- Home
- Barbara Dee
Star-Crossed Page 15
Star-Crossed Read online
Page 15
The scene began. Lord Capulet gives the servants instructions and flirts with his guests. Tybalt spies Romeo and gets angry that Capulet’s party has been crashed by a repulsive Montague. Romeo sees Juliet for the first time; he says a short speech and weaves his way through the dancing guests to her side.
So there I was, standing in front of Gemma. Who was wearing the googly eyeglasses.
I blanked.
“If I profane with my unworthiest hand,” Miss Bluestone prompted me.
I nodded. “If I profane with my unworthiest hand this holy shrine, the gentle fine is this . . .”
“My lips,” Miss Bluestone said.
“My lips, two blushing pilgrims, ready stand to smooth that, um . . .”
“Rough touch.”
“Rough touch with—dang!”
Gemma giggled. “Shall I take off my mask? I think it’s distracting you, Mattie.”
I nodded. I wiped the sweat off my face with the back of my hand.

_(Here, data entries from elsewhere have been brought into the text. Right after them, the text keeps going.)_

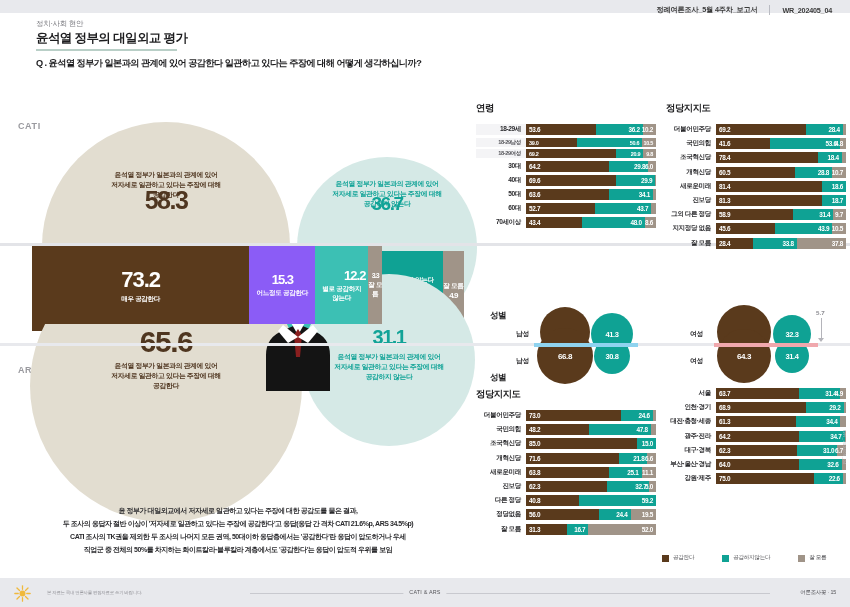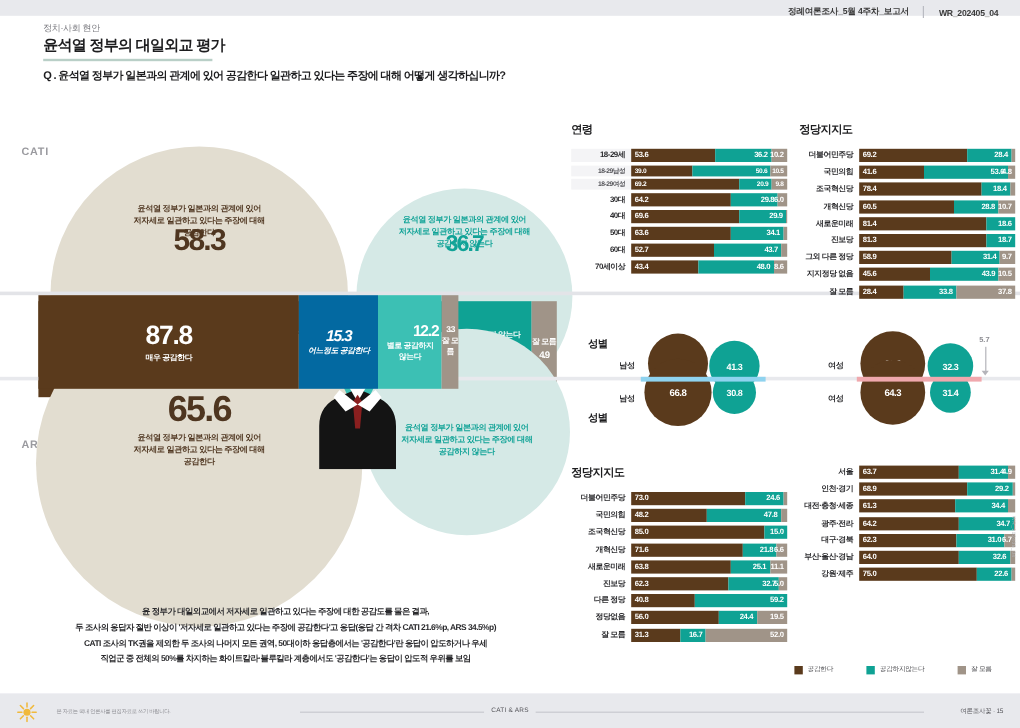"87.8" div.val { text: 87.8 -> 73.2 }
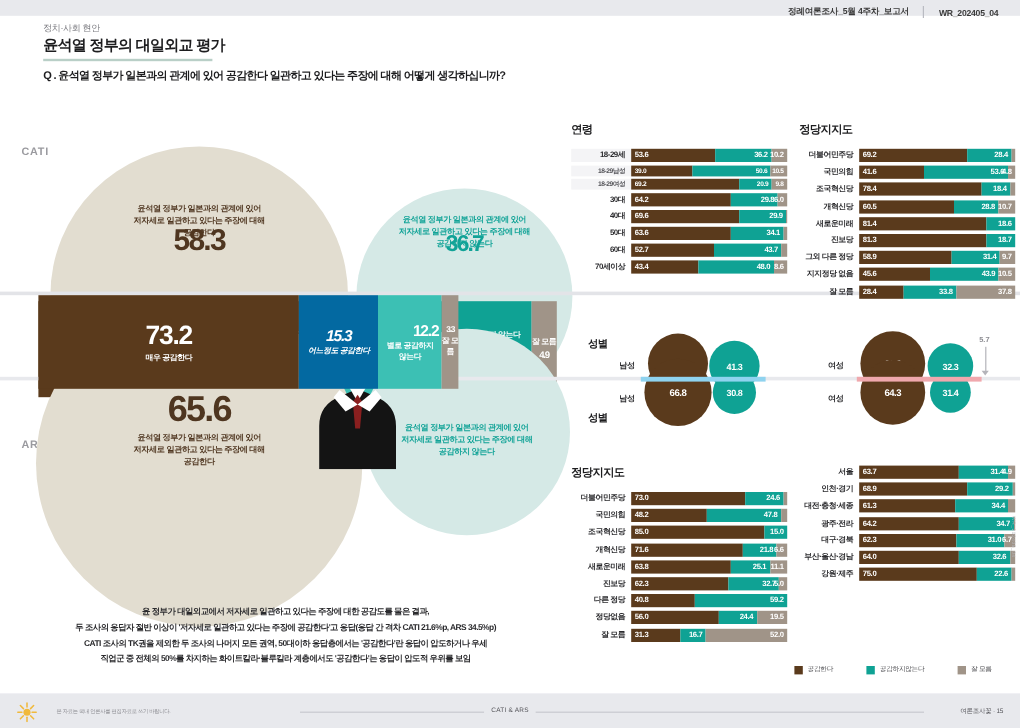"15.3" div.seg { background: #0369a1 -> #8b5cf6; font-style: italic -> none }
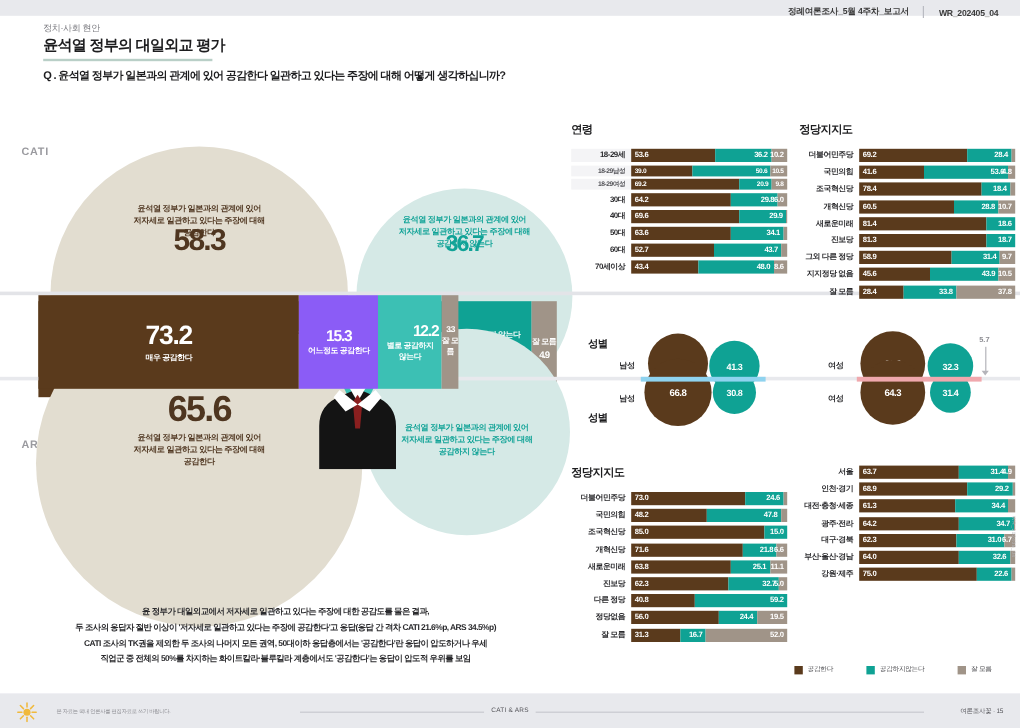"성별" div.gpanel { top: 275px -> 304px }
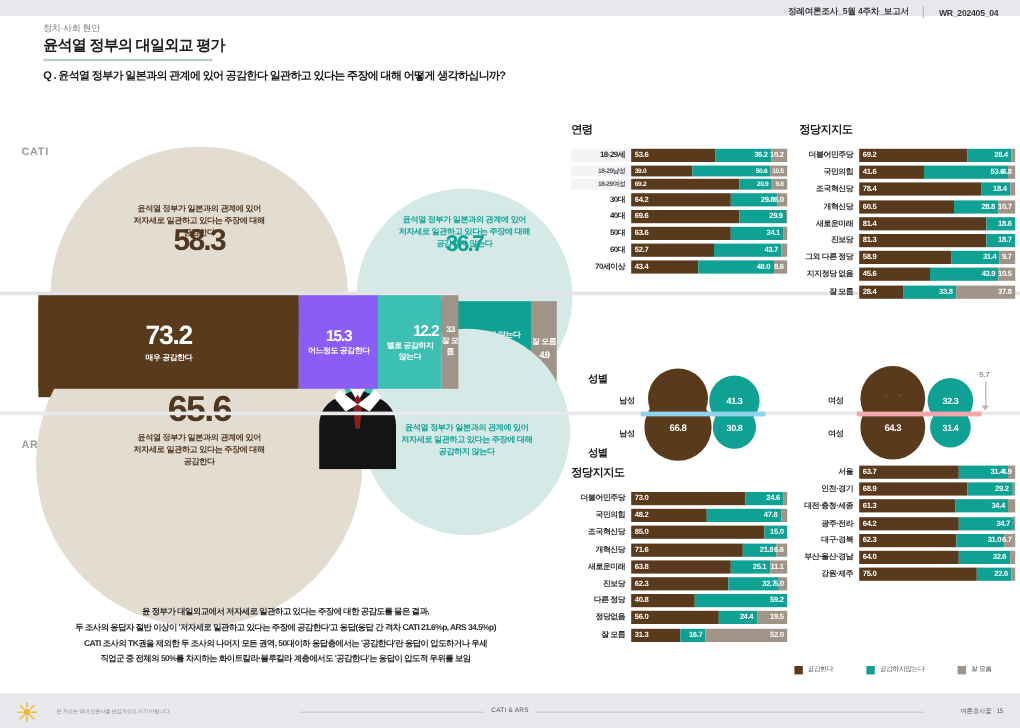"31.1" div.circ-num { html: none -> <div>31.1</div> }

She took off the glasses and looked into my eyes. Looking into hers, I could see that her irises were ringed with a darker shade. It was like an eclipse. Solar or lunar? I couldn’t remember.
I wiped my face again.
“To smooth that rough touch,” Miss Bluestone said. She fluttered her hand.
“To smooth that rough touch,” I repeated.
“With a tender kiss.”
“With a—”
Before I could finish, Gemma smooched my mouth.
Then she laughed. “Come on, Mats, that wasn’t so awful, was it?”
I shook my head. It just made me feel dizzier.
Juliet says a few more lines. Then Romeo speaks, then Juliet, back and forth, while my knees were shaking.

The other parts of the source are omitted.